Count your blessings
Recently I came across a "blessings" book at my local bookstore. It was a do-it-yourself sort of thing, where you use a rubber stamp included in the package that says "Thank you, God." I'd seen something similar on Oprah Winfrey's TV show. Members of the studio audience had talked about the benefits of recording their blessings at the end of each day, and how doing so had changed their lives significantly.
I liked the idea of the book and bought a copy.
The founder of this newspaper, Mary Baker Eddy, saw gratitude and prayer as inseparable. A chapter of her book "Science and Health with Key to the Scriptures" that's titled "Prayer" asks: "Are we really grateful for the good already received? Then we shall avail ourselves of the blessings we have, and thus be fitted to receive more" (pg. 3).
A friend said that when she's feeling low, she sits herself down and lists all the blessings in her life. By the time she's finished (and sometimes the list can go on for pages), she's feeling happy and inspired again.
We can all give thanks that God made us "in his own image" (Gen. 1:27). Knowing that we're designed as perfect as our Maker gives us the strength and patience to keep working to be that image! We can give thanks that we are always under His care and can never be separated from the wisdom, love, and goodness the divine Spirit gives. When we turn to God for help with whatever lays us low, we are empowered.
The blessing of turning to God is that it causes the right ideas to come to you, ideas that bring solutions. Trusting that God will care for you, you become more receptive to His ideas.
It's often recorded that when Jesus asked God for something, he thanked Him first. Even when a good friend of his had died, Jesus looked up and said: "Father, I thank you for answering my prayer. I know that you always answer my prayers" (John 11:41, 42, Contemporary English Version). And then Jesus raised his friend to life.
Being grateful for God's bounty purifies our thinking. It prepares us to have, to accept, more good. Let's face it, if we're depressed and feeling as if we're in a big brown sack, we probably wouldn't recognize a blessing if we bumped into it. It's the expectancy, the attitude of a trusting child, that receives the prize.
When I was single, I was always grateful for friends who invited me to their homes during the holidays. And interestingly, it was always the friends whose homes were already filled to overflowing who regularly adopted us stragglers. We had wonderful times, and I recall there was always plenty of food, fun, and joy. It just seems that the more one gives, the more one has - that "giving does not impoverish us in the service of our Maker, neither does withholding enrich us" (Science and Health, pg. 79).
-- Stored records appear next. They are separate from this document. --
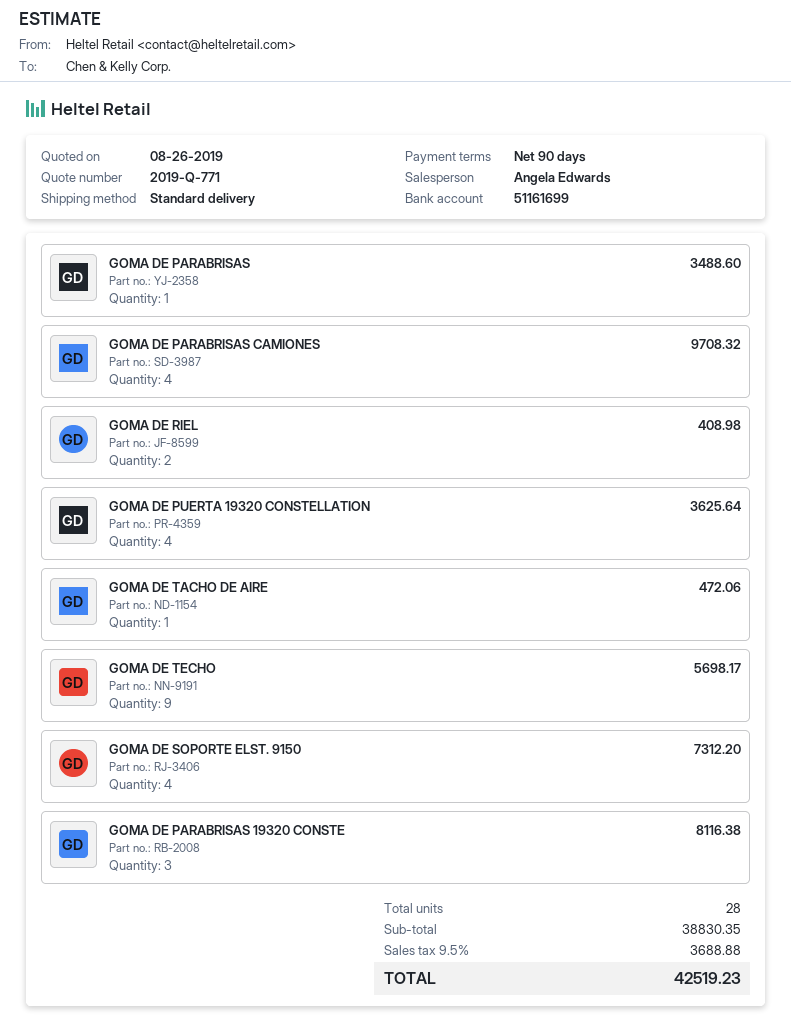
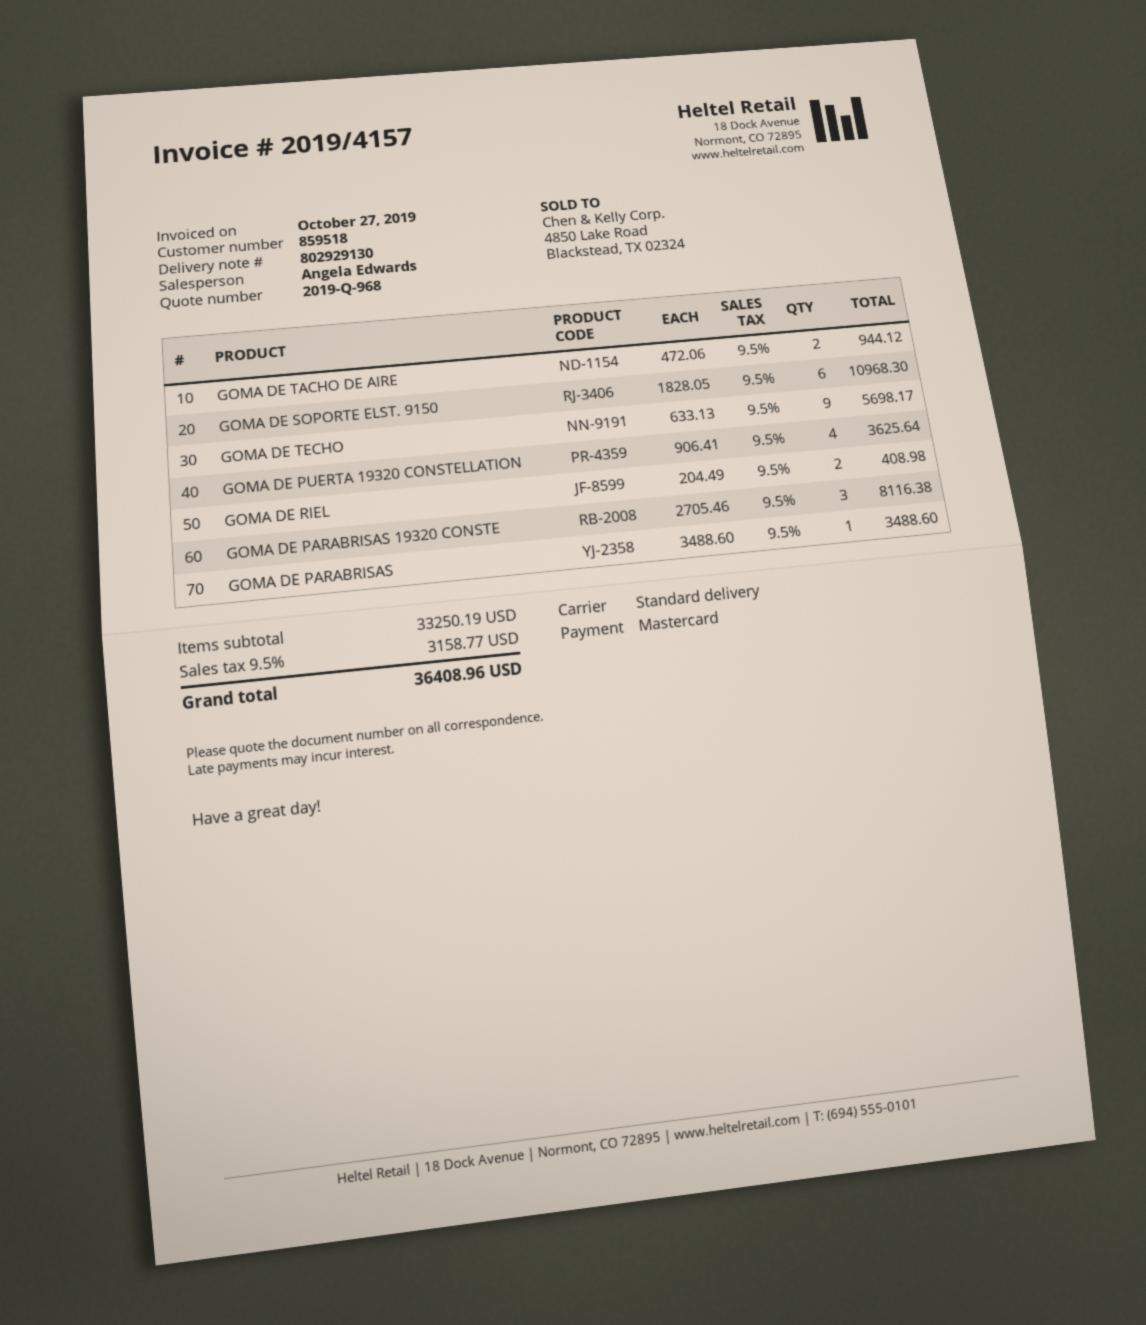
quote number: 2019-Q-771 -> 2019-Q-968
GOMA DE PARABRISAS CAMIONES: 4 for 9708.32 -> none
GOMA DE TACHO DE AIRE: 1 for 472.06 -> 2 for 944.12
GOMA DE SOPORTE ELST. 9150: 4 for 7312.20 -> 6 for 10968.30
subtotal: 38830.35 -> 33250.19
tax: 9.5% = 3688.88 -> 9.5% = 3158.77
total: 42519.23 -> 36408.96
It's in this spirit that my husband and I watch out for folks who might appreciate sharing the holidays with us. Sometimes we even invite people the day before. It's good to be spontaneous about such things. Sometimes you start thinking, "Probably he/she has family and already has plans." You decide you can't ask someone so late; that your place is too small; that you won't have enough food. Extend your love anyway! I was beseiged with those suggestions when I ran into a friend I suspected might be spending Thanksgiving alone. When I asked her over, she was thrilled.
"Gratitude is much more than a verbal expression of thanks. Action expresses more gratitude than speech" (Science and Health, pg. 3). I knew someone who had become so unhappy with her job that she could hardly drag herself to work. She really wanted to move into something more satisfying. But she began being grateful for what she had. She took action - worked at becoming more prompt, strove to be more courteous to customers, complained less, and made an all-out effort to be nicer to co-workers. And it was not long before she did move into a more satisfying job - undoubtedly because she was now ready for something better.
Just knowing that God loves us and that He is as close to us as our prayers is cause for thanks every minute of the day. Wherever we are, whatever we're doing, we can always be grateful.